I describe what I think the public-school classroom will look like in 20 years, with a large, fantastic computer screen at the front, streaming one of the nation’s most engaging, informative lessons available on a particular topic. ...And I stopped. This guy doesn't get it.
You could have the most engaging, informative lesson on the face of the planet, and kids may still not listen to it. Maybe they didn't get much sleep last night. Perhaps they ate at McDonalds for breakfast and have a sugar rush. Sometimes they feel depressed, because they just broke up with their significant other. Maybe the topic is about mathematics, a subject that's just difficult to understand. There's a possibility the student is dyslexic. And this is not even the tip of the iceberg.
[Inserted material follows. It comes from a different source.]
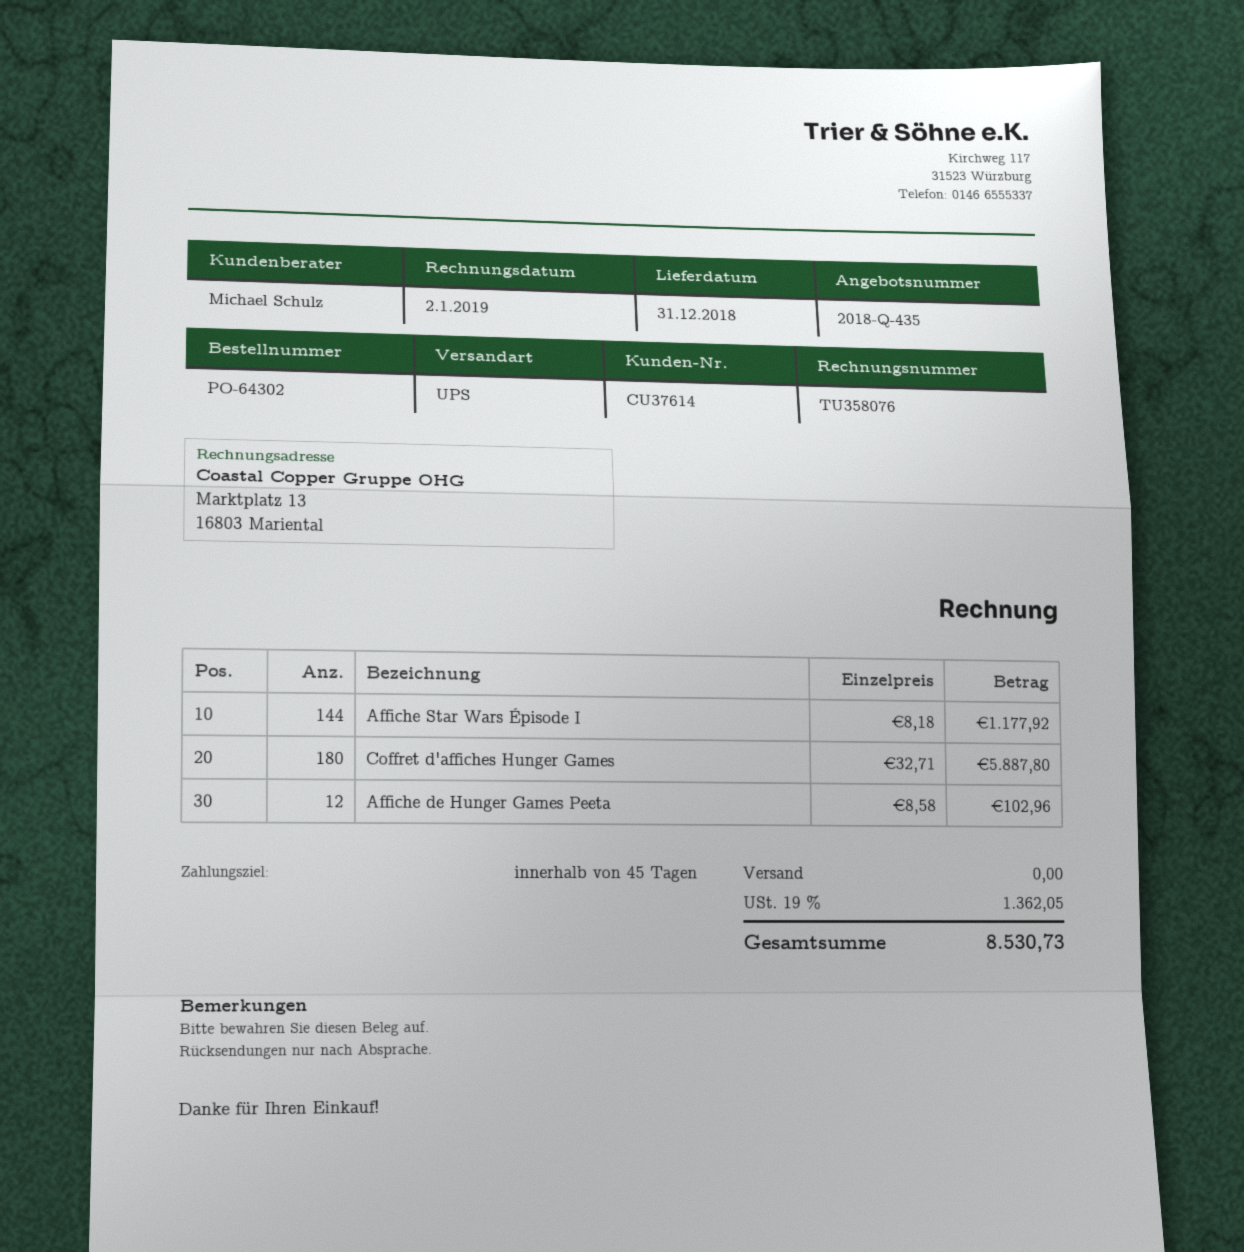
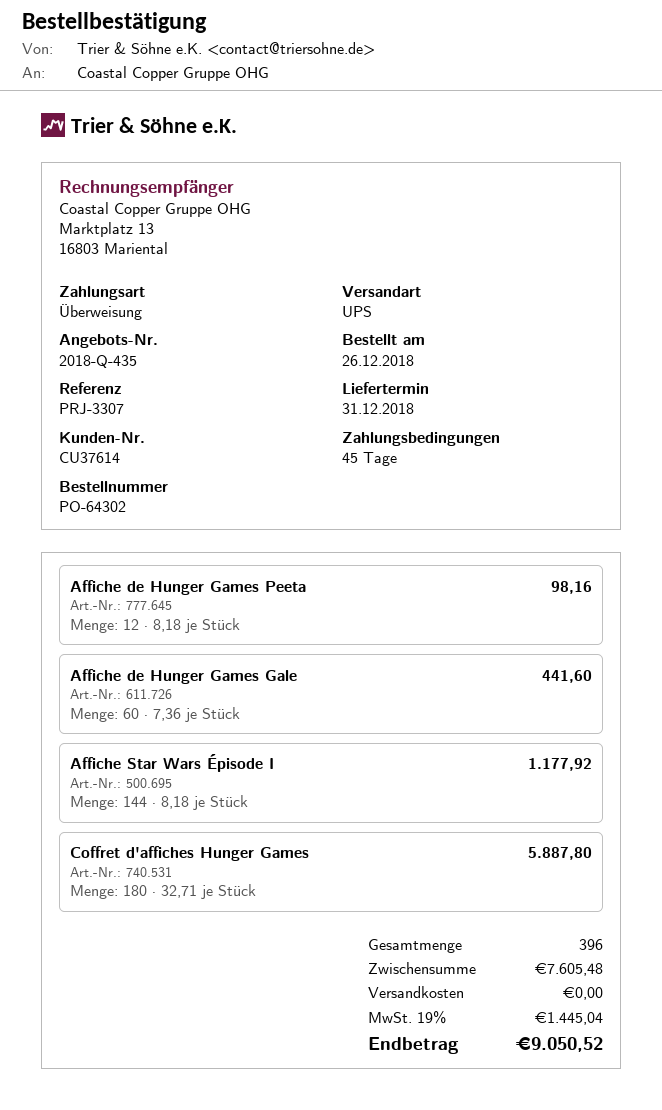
Affiche de Hunger Games Peeta: 12 x 8.58 = 102.96 -> 12 x 8.18 = 98.16
Affiche de Hunger Games Gale: none -> 60 x 7.36 = 441.60
tax: 19% = 1362.05 -> 19% = 1445.04
total: 8530.73 -> 9050.52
Generally, humans need inspiration, and they are best inspired by other humans, education no exception. There is a small subset of students who possess enough initiative and tenacity that, even at a young age, they find success by their own merits. But the majority of students face challenges that interfere with their motivation to learn. They need to be coached through these challenges, actions requiring insight into the human psyche, something computers have yet to achieve.
To draw a parallel, do we yet see any high school sports teams being coached by a computer? Shouldn't a computer be better equipped to analyze plays, to determine strengths and weaknesses of players, and to determine strategies that have the greatest probability of success? What does the coach have that the computer doesn't?